Requirement :: Exclude every picture. Output verbatim the lines from the one containing "text: чрезвычайной ситуации" to the end of the data.

Input material ::

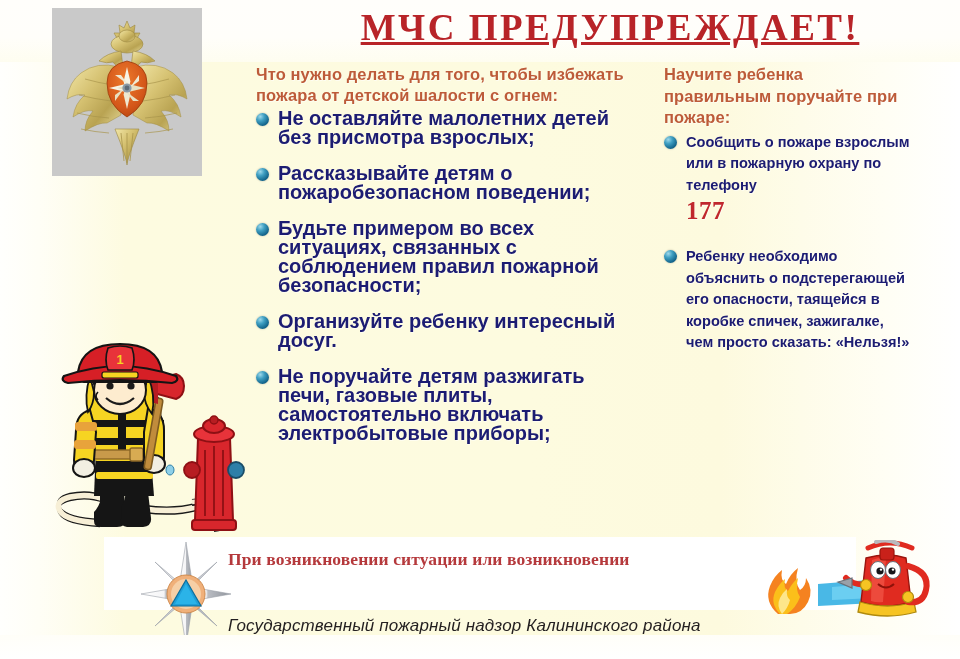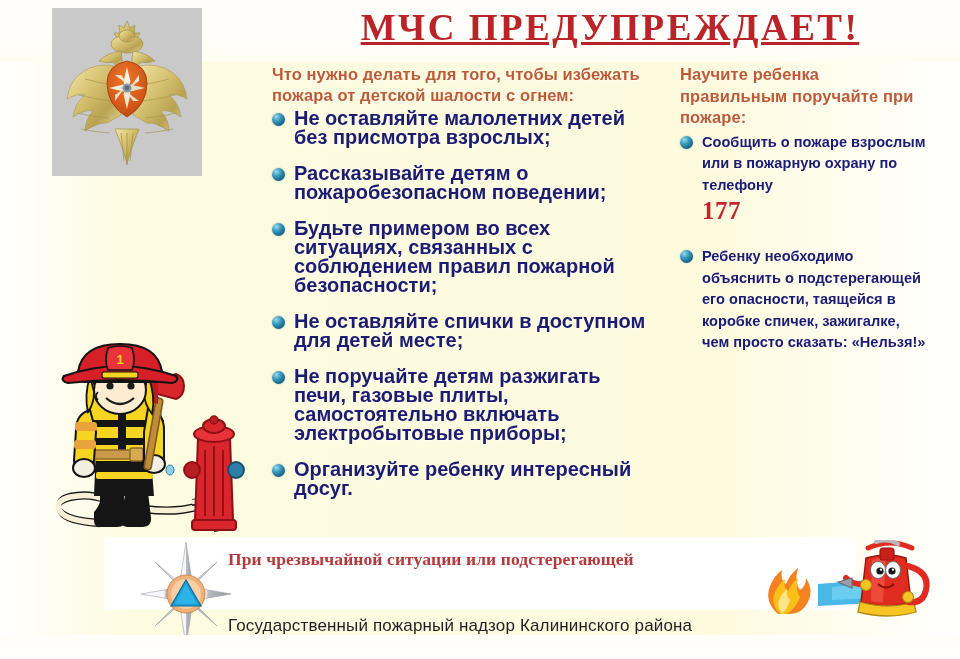"Что нужно делать для того," .col { margin-left: 16px -> none }
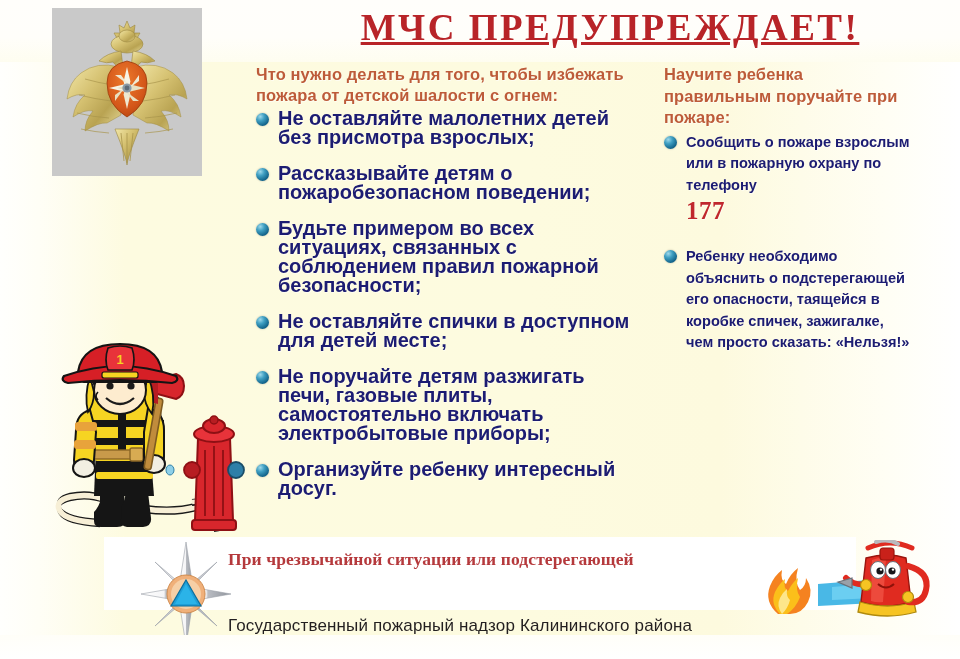"Не оставляйте спички в доступном" li.bullet { html: <li> <span></span> <span>Не оставляйте спички в доступном для детей месте;</span> </li> -> none }
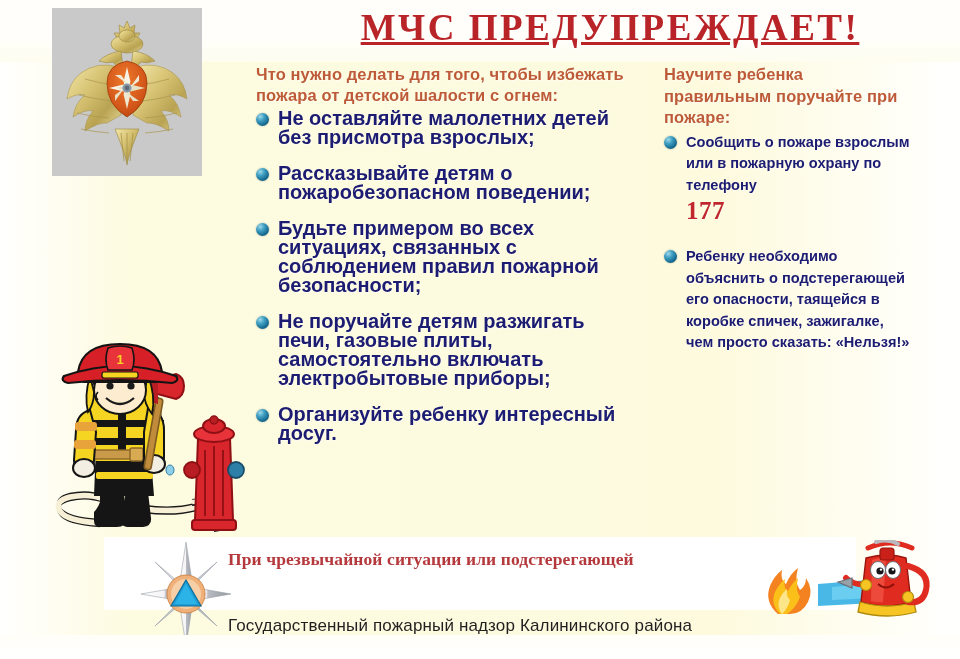"Не поручайте детям разжигать печи," li.bullet { order: before "Организуйте ребенку интересный досуг." -> after "Организуйте ребенку интересный досуг." }
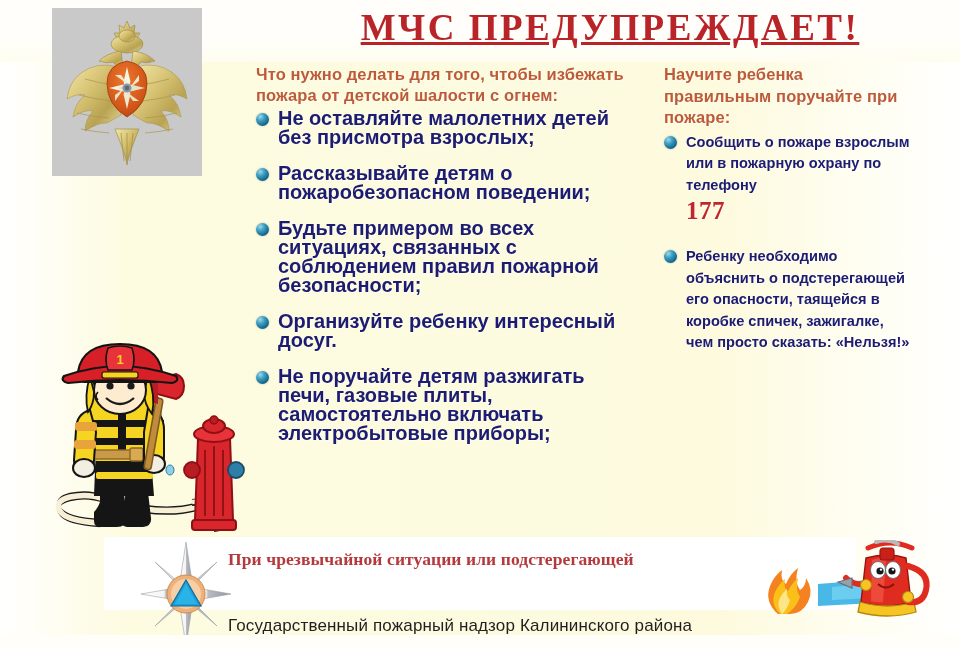"При чрезвычайной ситуации или" div.footer-red { text: чрезвычайной ситуации или подстерегающей -> возникновении ситуации или возникновении }
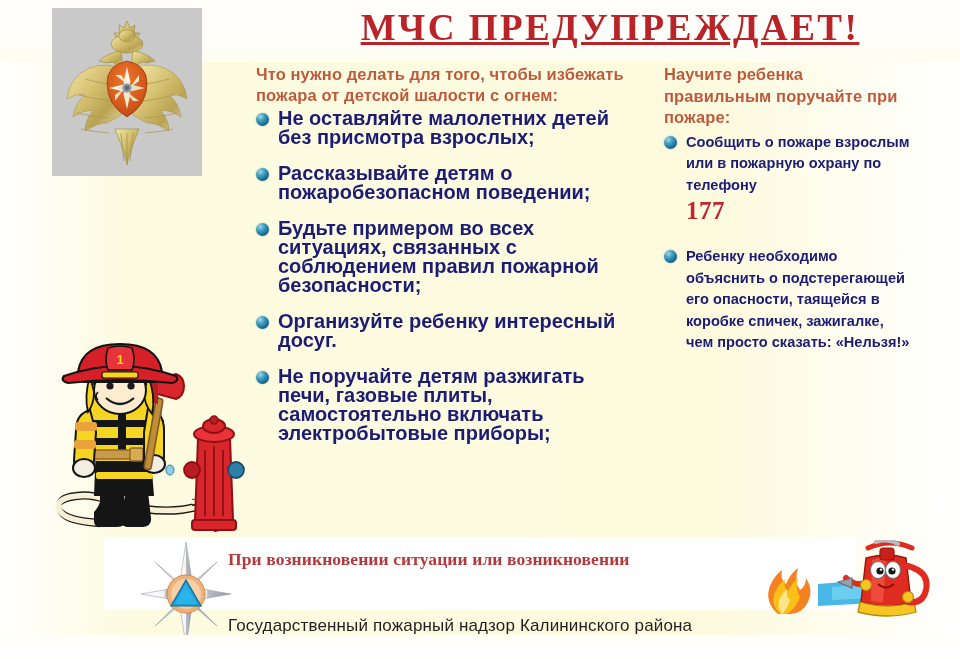"Государственный пожарный надзор" .footer-sub { font-style: none -> italic }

Solution for this problem ::
"При чрезвычайной ситуации или" div.footer-red { text: чрезвычайной ситуации или подстерегающей -> возникновении ситуации или возникновении }
"Государственный пожарный надзор" .footer-sub { font-style: none -> italic }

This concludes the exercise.